Write the entries out again exactly; any picture among them gets left out.

* [PROVIDED ENTRIES]:

>>>

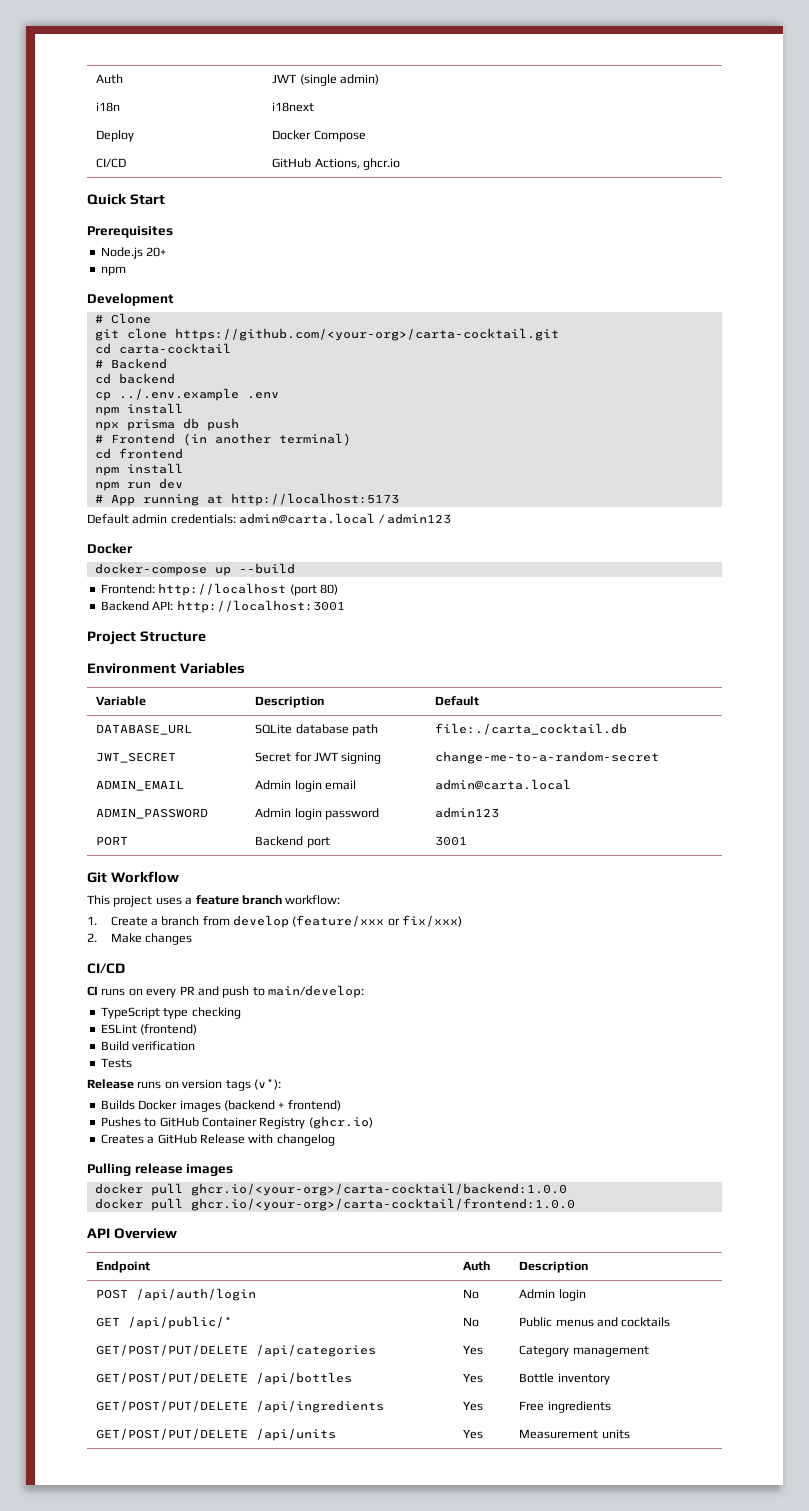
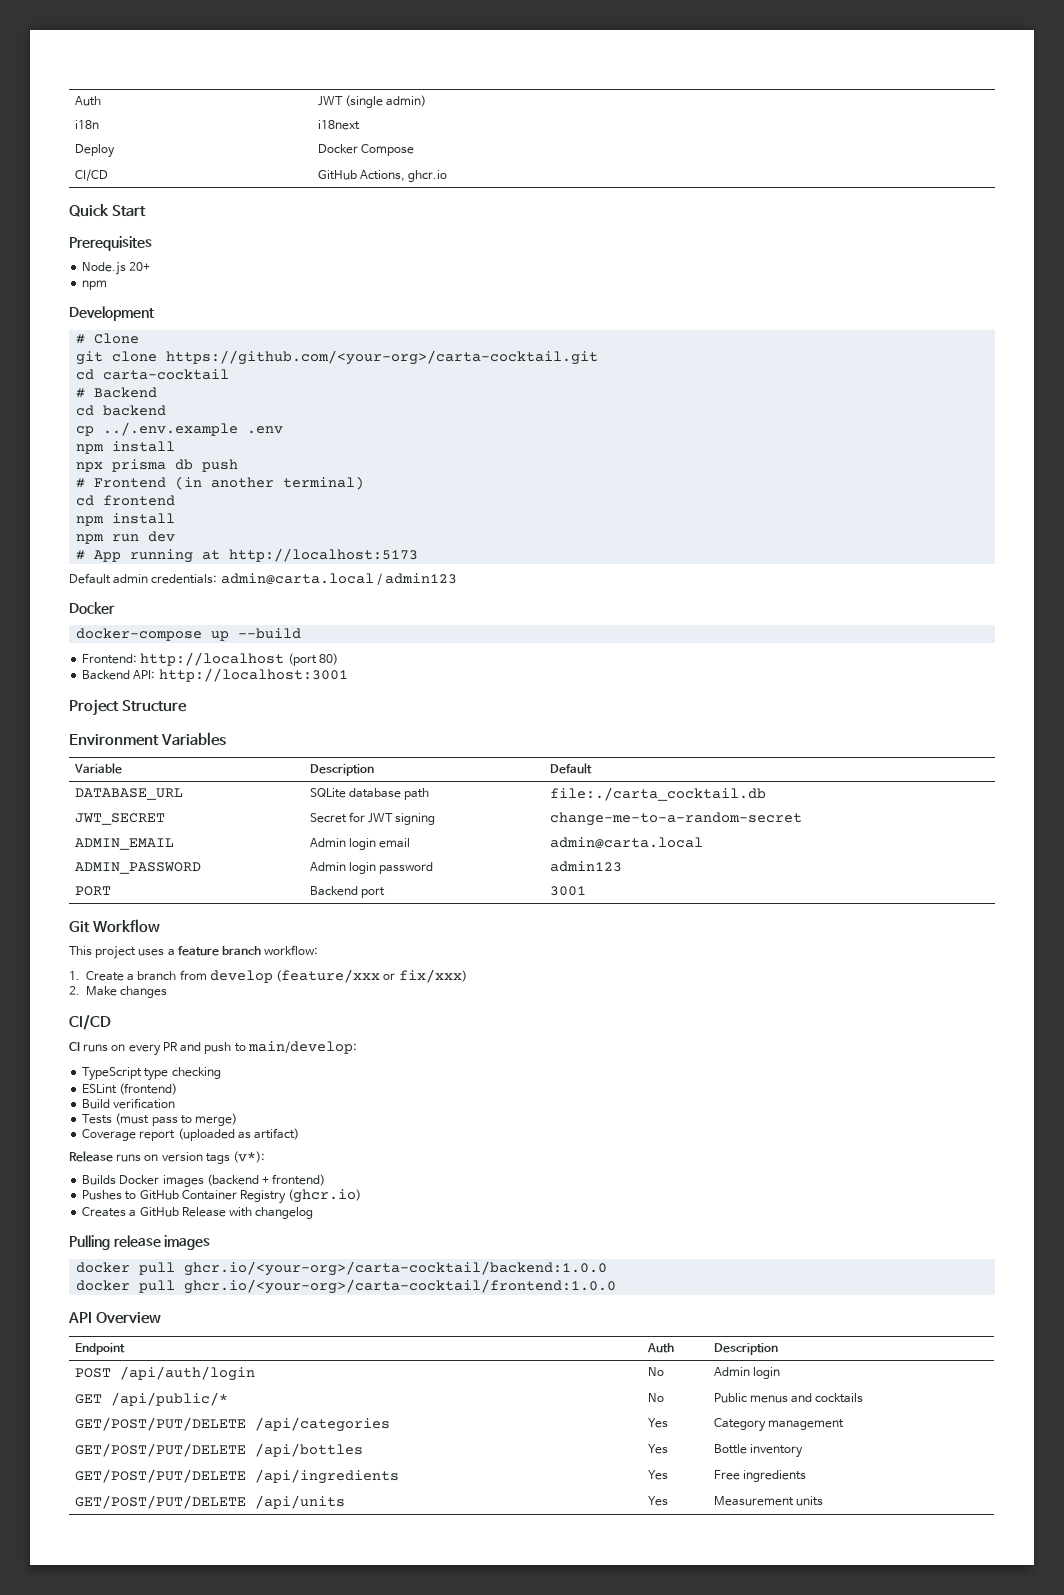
- Tests
+ Tests (must pass to merge)
+ Coverage report (uploaded as artifact)

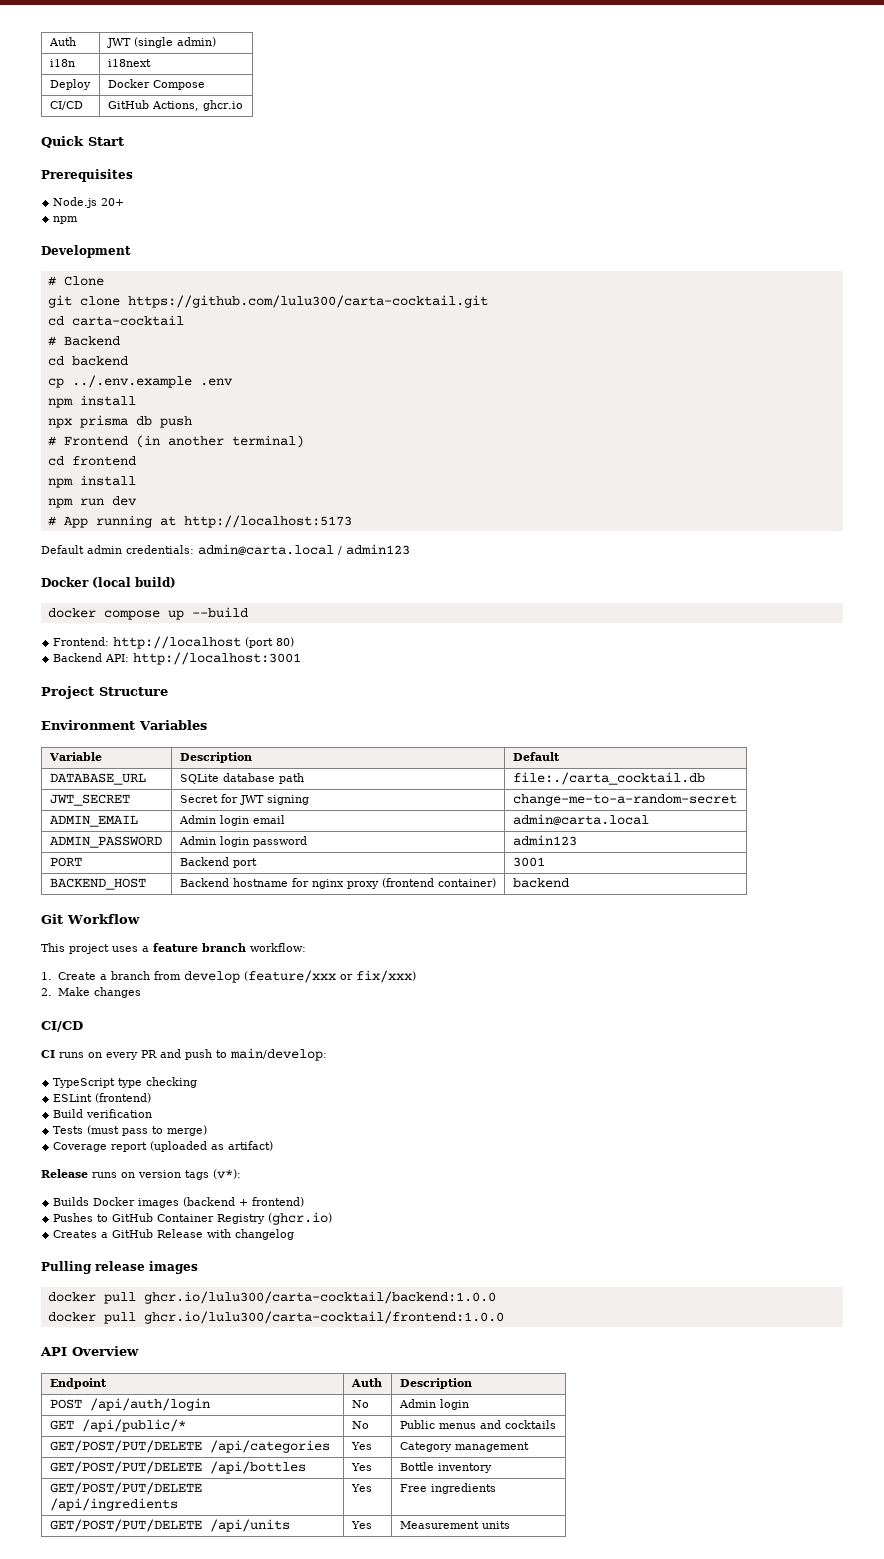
- git clone https://github.com/<your-org>/carta-cocktail.git
+ git clone https://github.com/lulu300/carta-cocktail.git
  Default admin credentials: admin@carta.local / admin123
- Docker
- docker-compose up --build
+ Docker (local build)
+ docker compose up --build
+ BACKEND_HOST | Backend hostname for nginx proxy (frontend container) | backend
- docker pull ghcr.io/<your-org>/carta-cocktail/backend:1.0.0
- docker pull ghcr.io/<your-org>/carta-cocktail/frontend:1.0.0
+ docker pull ghcr.io/lulu300/carta-cocktail/backend:1.0.0
+ docker pull ghcr.io/lulu300/carta-cocktail/frontend:1.0.0

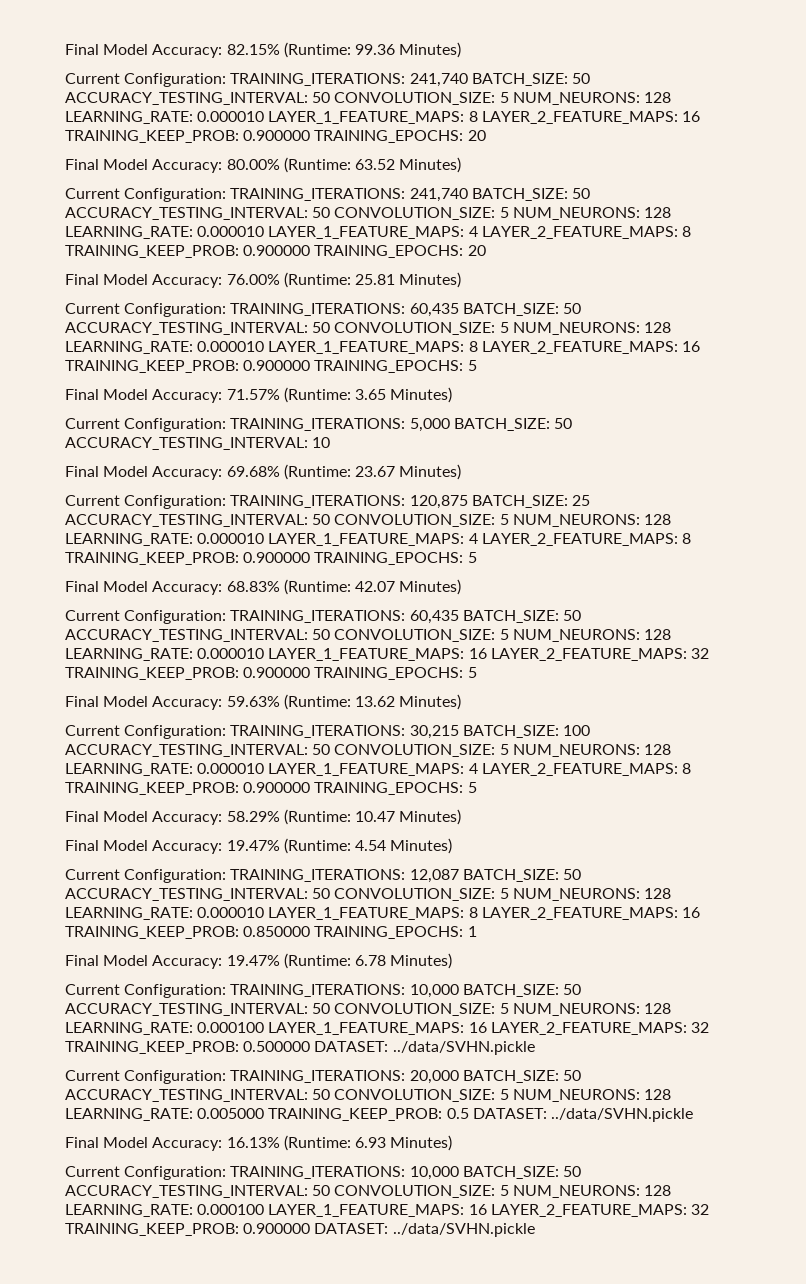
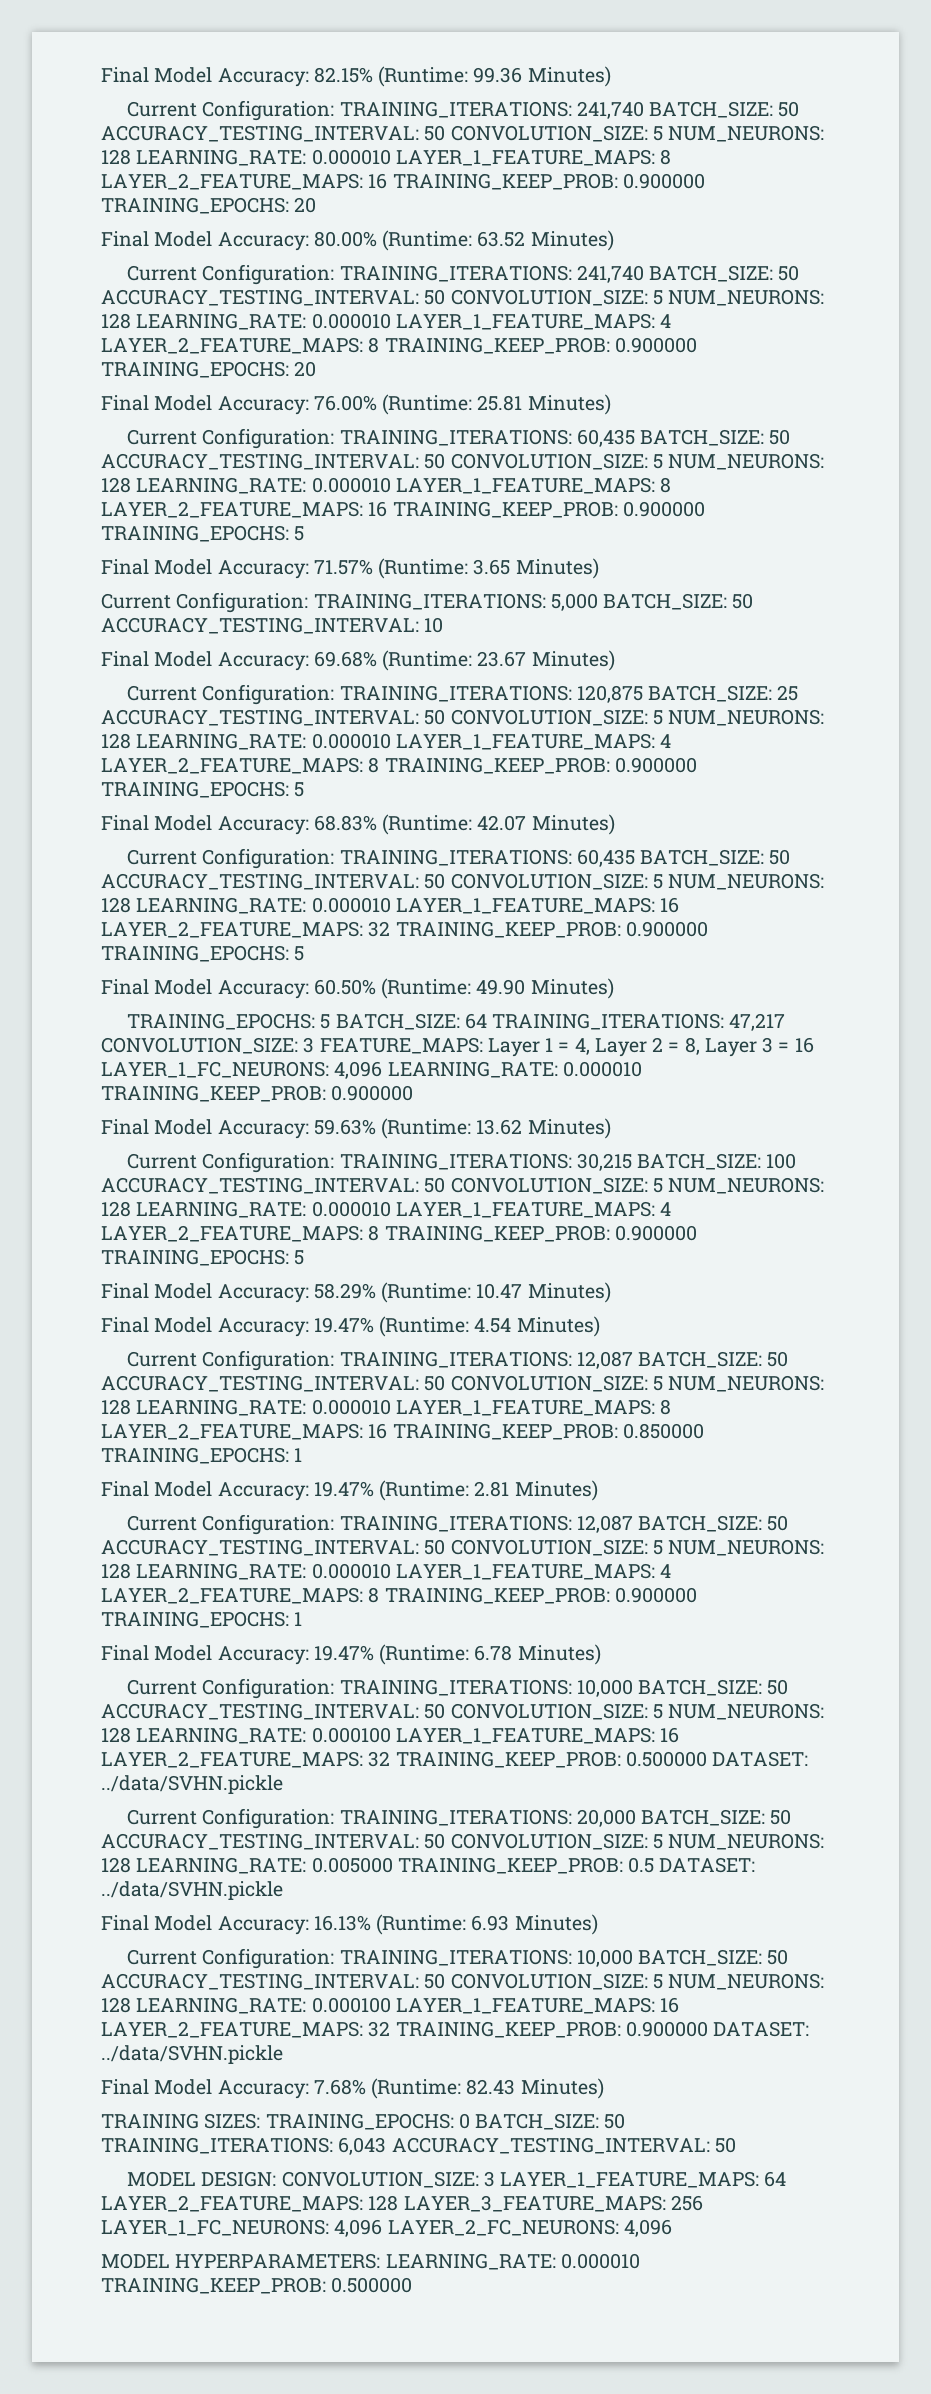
+ Final Model Accuracy: 60.50% (Runtime: 49.90 Minutes)
+ TRAINING_EPOCHS: 5 BATCH_SIZE: 64 TRAINING_ITERATIONS: 47,217 CONVOLUTION_SIZE: 3 FEATURE_MAPS: Layer 1 = 4, Layer 2 = 8, Layer 3 = 16 LAYER_1_FC_NEURONS: 4,096 LEARNING_RATE: 0.000010 TRAINING_KEEP_PROB: 0.900000
+ Final Model Accuracy: 19.47% (Runtime: 2.81 Minutes)
+ Current Configuration: TRAINING_ITERATIONS: 12,087 BATCH_SIZE: 50 ACCURACY_TESTING_INTERVAL: 50 CONVOLUTION_SIZE: 5 NUM_NEURONS: 128 LEARNING_RATE: 0.000010 LAYER_1_FEATURE_MAPS: 4 LAYER_2_FEATURE_MAPS: 8 TRAINING_KEEP_PROB: 0.900000 TRAINING_EPOCHS: 1
+ Final Model Accuracy: 7.68% (Runtime: 82.43 Minutes)
+ TRAINING SIZES: TRAINING_EPOCHS: 0 BATCH_SIZE: 50 TRAINING_ITERATIONS: 6,043 ACCURACY_TESTING_INTERVAL: 50
+ MODEL DESIGN: CONVOLUTION_SIZE: 3 LAYER_1_FEATURE_MAPS: 64 LAYER_2_FEATURE_MAPS: 128 LAYER_3_FEATURE_MAPS: 256 LAYER_1_FC_NEURONS: 4,096 LAYER_2_FC_NEURONS: 4,096
+ MODEL HYPERPARAMETERS: LEARNING_RATE: 0.000010 TRAINING_KEEP_PROB: 0.500000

<<<

* [EXERCISE RESPONSE]:
- Tests
+ Tests (must pass to merge)
+ Coverage report (uploaded as artifact)

- git clone https://github.com/<your-org>/carta-cocktail.git
+ git clone https://github.com/lulu300/carta-cocktail.git
  Default admin credentials: admin@carta.local / admin123
- Docker
- docker-compose up --build
+ Docker (local build)
+ docker compose up --build
+ BACKEND_HOST | Backend hostname for nginx proxy (frontend container) | backend
- docker pull ghcr.io/<your-org>/carta-cocktail/backend:1.0.0
- docker pull ghcr.io/<your-org>/carta-cocktail/frontend:1.0.0
+ docker pull ghcr.io/lulu300/carta-cocktail/backend:1.0.0
+ docker pull ghcr.io/lulu300/carta-cocktail/frontend:1.0.0

+ Final Model Accuracy: 60.50% (Runtime: 49.90 Minutes)
+ TRAINING_EPOCHS: 5 BATCH_SIZE: 64 TRAINING_ITERATIONS: 47,217 CONVOLUTION_SIZE: 3 FEATURE_MAPS: Layer 1 = 4, Layer 2 = 8, Layer 3 = 16 LAYER_1_FC_NEURONS: 4,096 LEARNING_RATE: 0.000010 TRAINING_KEEP_PROB: 0.900000
+ Final Model Accuracy: 19.47% (Runtime: 2.81 Minutes)
+ Current Configuration: TRAINING_ITERATIONS: 12,087 BATCH_SIZE: 50 ACCURACY_TESTING_INTERVAL: 50 CONVOLUTION_SIZE: 5 NUM_NEURONS: 128 LEARNING_RATE: 0.000010 LAYER_1_FEATURE_MAPS: 4 LAYER_2_FEATURE_MAPS: 8 TRAINING_KEEP_PROB: 0.900000 TRAINING_EPOCHS: 1
+ Final Model Accuracy: 7.68% (Runtime: 82.43 Minutes)
+ TRAINING SIZES: TRAINING_EPOCHS: 0 BATCH_SIZE: 50 TRAINING_ITERATIONS: 6,043 ACCURACY_TESTING_INTERVAL: 50
+ MODEL DESIGN: CONVOLUTION_SIZE: 3 LAYER_1_FEATURE_MAPS: 64 LAYER_2_FEATURE_MAPS: 128 LAYER_3_FEATURE_MAPS: 256 LAYER_1_FC_NEURONS: 4,096 LAYER_2_FC_NEURONS: 4,096
+ MODEL HYPERPARAMETERS: LEARNING_RATE: 0.000010 TRAINING_KEEP_PROB: 0.500000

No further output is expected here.